When ill, a doctor should be visited.

In the given sentence, the subject and verb group is omitted. When such ellipsis is present in the sentence, the subject in the later part of the sentence (a doctor) is to be taken as the missing subject. Now the sentence means that when a doctor is ill, he should be visited. This is illogical. The following is the corrected version.

When ill, you/one should visit a doctor.

When you are/one is ill, a doctor should be visited.

You should remember that if any word or word group is omitted in a sentence, the corresponding element in the remaining part is to be understood in the ellipsis. If this is not followed, errors of the above kind will be resulted.

Let’s take up a Down-to-earth practice to test your understanding of this concept.

 

Ellipsis
Study the following sentences with ellipsis and correct any errors present.
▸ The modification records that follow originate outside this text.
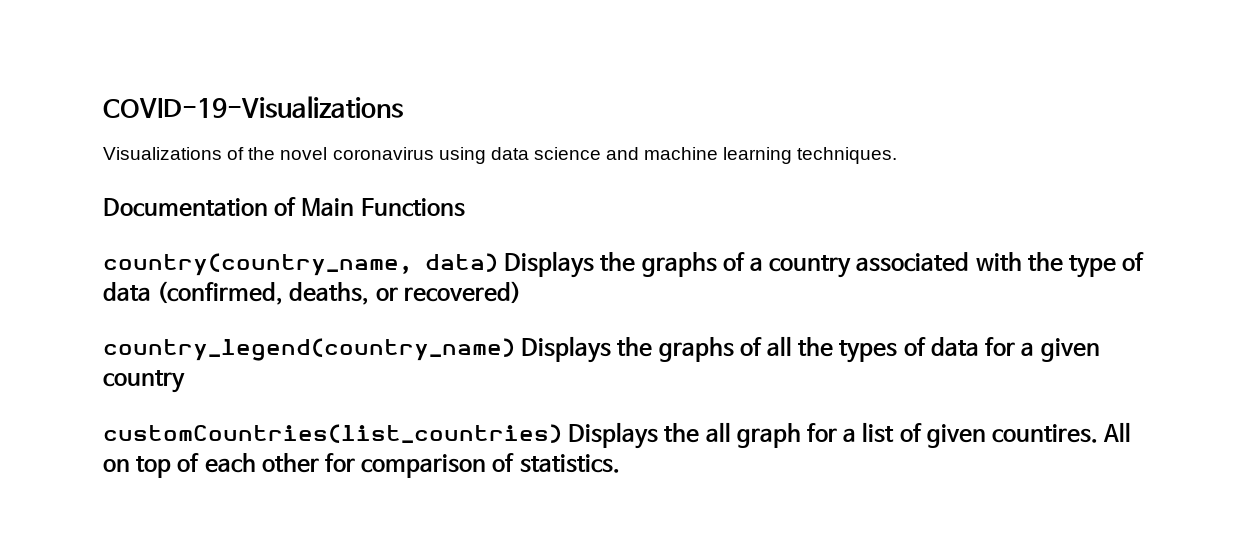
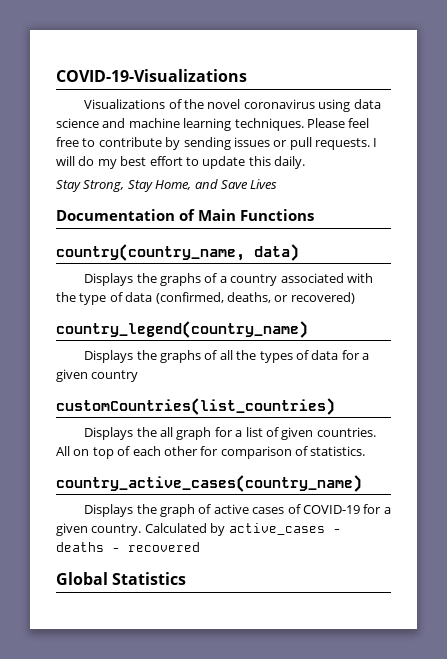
+ Please feel free to contribute by sending issues or pull requests. I will do my best effort to update this daily.
+ Stay Strong, Stay Home, and Save Lives
- country(country_name, data) Displays the graphs of a country associated with the type of data (confirmed, deaths, or recovered)
+ country(country_name, data)
+ Displays the graphs of a country associated with the type of data (confirmed, deaths, or recovered)
- country_legend(country_name) Displays the graphs of all the types of data for a given country
+ country_legend(country_name)
+ Displays the graphs of all the types of data for a given country
- customCountries(list_countries) Displays the all graph for a list of given countires.
+ customCountries(list_countries)
+ Displays the all graph for a list of given countries.
+ country_active_cases(country_name)
+ Displays the graph of active cases of COVID-19 for a given country. Calculated by active_cases - deaths - recovered
+ Global Statistics

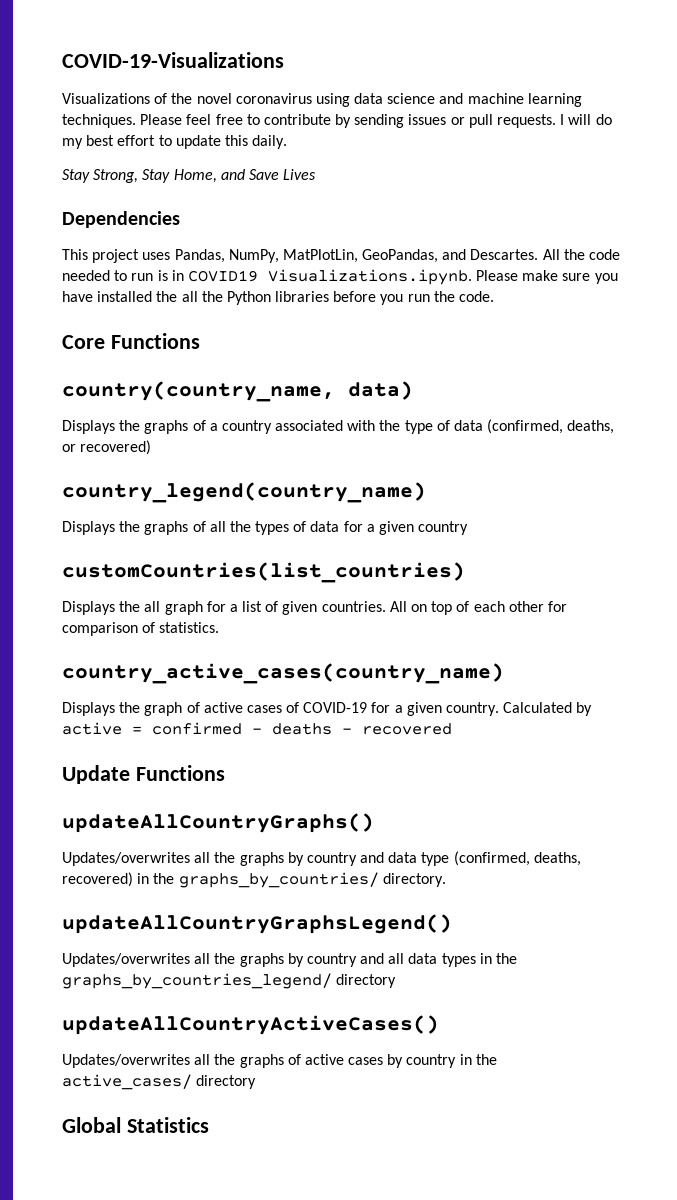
- Documentation of Main Functions
+ Dependencies
+ This project uses Pandas, NumPy, MatPlotLin, GeoPandas, and Descartes. All the code needed to run is in COVID19 Visualizations.ipynb. Please make sure you have installed the all the Python libraries before you run the code.
+ Core Functions
- Calculated by active_cases - deaths - recovered
+ Calculated by active = confirmed - deaths - recovered
+ Update Functions
+ updateAllCountryGraphs()
+ Updates/overwrites all the graphs by country and data type (confirmed, deaths, recovered) in the graphs_by_countries/ directory.
+ updateAllCountryGraphsLegend()
+ Updates/overwrites all the graphs by country and all data types in the graphs_by_countries_legend/ directory
+ updateAllCountryActiveCases()
+ Updates/overwrites all the graphs of active cases by country in the active_cases/ directory

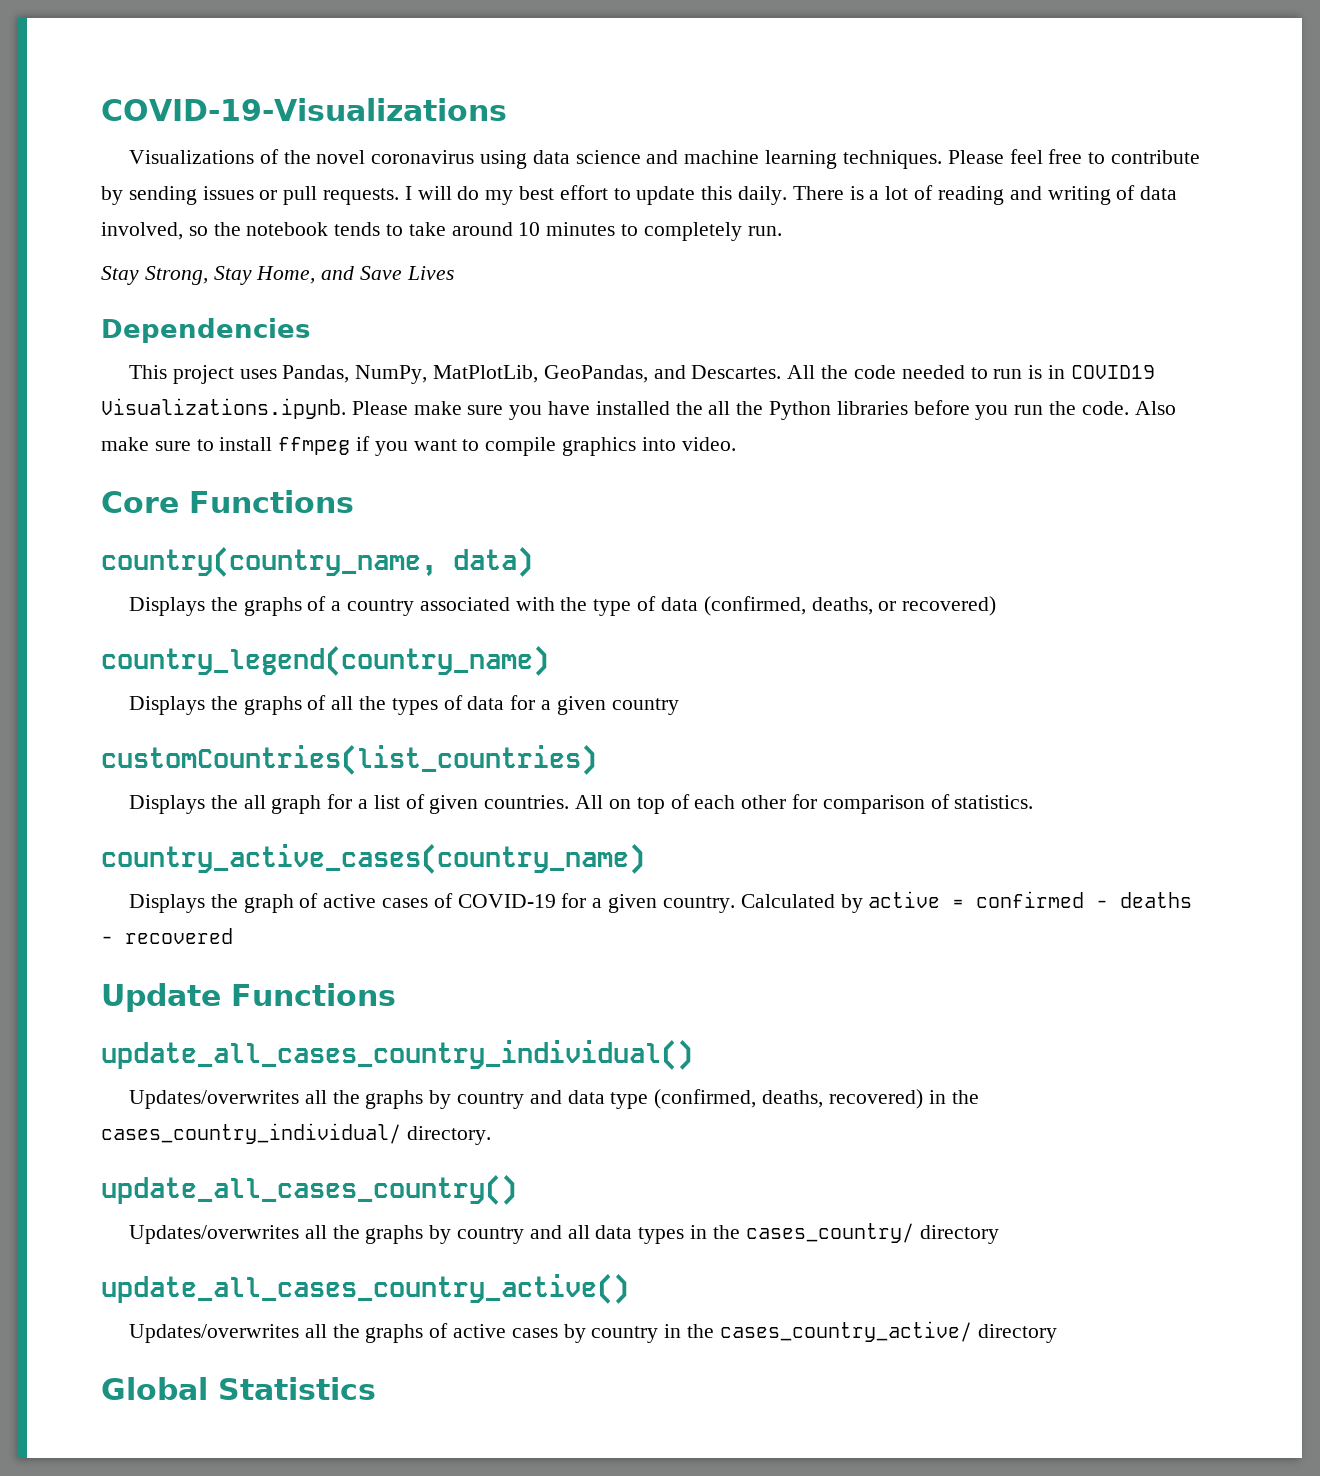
+ There is a lot of reading and writing of data involved, so the notebook tends to take around 10 minutes to completely run.
- This project uses Pandas, NumPy, MatPlotLin, GeoPandas, and Descartes.
+ This project uses Pandas, NumPy, MatPlotLib, GeoPandas, and Descartes.
+ Also make sure to install ffmpeg if you want to compile graphics into video.
- updateAllCountryGraphs()
+ update_all_cases_country_individual()
- Updates/overwrites all the graphs by country and data type (confirmed, deaths, recovered) in the graphs_by_countries/ directory.
+ Updates/overwrites all the graphs by country and data type (confirmed, deaths, recovered) in the cases_country_individual/ directory.
- updateAllCountryGraphsLegend()
+ update_all_cases_country()
- Updates/overwrites all the graphs by country and all data types in the graphs_by_countries_legend/ directory
- updateAllCountryActiveCases()
+ Updates/overwrites all the graphs by country and all data types in the cases_country/ directory
+ update_all_cases_country_active()
- Updates/overwrites all the graphs of active cases by country in the active_cases/ directory
+ Updates/overwrites all the graphs of active cases by country in the cases_country_active/ directory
  1. Traditional religious customs in Africa, though shared by many African societies, are usually unique to specific ethnic groups.
  2. While at Oxford, Victor Bulmer Thomas’ involvement in Left Wing students’ politics seems to have prompted his colleagues to doubt some of his pioneering ideas in Latin American Studies.
  3. Cultures around the world have rich vocabularies related to bird names and are often based on detailed knowledge of birds’ behavior.
  4. In 1747, while working as a surgeon at HM Bark, Salisbury, England, James Lind’s controlled experiment was aimed at finding a cure for scurvy.
  5. Founded by Anglicans and Separatists, who later came to be known as Pilgrim Fathers, Plymouth Colony was one of the earliest successful colonies founded by the English in North America and the first sizable English settlement in the New England region.

Keys

  1. Traditional religious customs in Africa, though shared by many African societies, are usually unique to specific ethnic groups.
     
    The sentence is correct as it is. The subordinate clause in which the subject and verb are omitted can be correctly used with the subject of the main clause.
  2. While at Oxford, Victor Bulmer Thomas was involved in Left Wing students’ politics and this involvement seems to have prompted his colleagues to doubt some of his pioneering ideas in Latin American Studies.
     
    In the original sentence, the subject of the main clause cannot be logically used in the subordinate clause as the subject. The corrected version solves this problem and uses the logical subject for the second clause.
  3. Cultures around the world have rich vocabularies related to bird names, which are often based on detailed knowledge of birds’ behavior.
     
    The logical subject for the clause after and is birds’ names, but the sentence structure illogically makes cultures the subject. This problem can be corrected either by using the logical subject after and or by using the relative pronoun which.
  4. In 1747, while working as a surgeon at HM Bark, Salisbury, England, James Lind conducted a controlled experiment that was aimed at finding a cure for scurvy.
     
    The subject of the main clause cannot be the logical subject of subordinate clause with ellipsis. This problem is corrected by changing the subject and by making necessary changes in the sentence.
  5. Founded by Anglicans and Separatists, who later came to be known as Pilgrim Fathers, Plymouth Colony was one of the earliest successful colonies founded by the English in North America and the first sizable English settlement in the New England region.
     
    The sentence is correct as it is.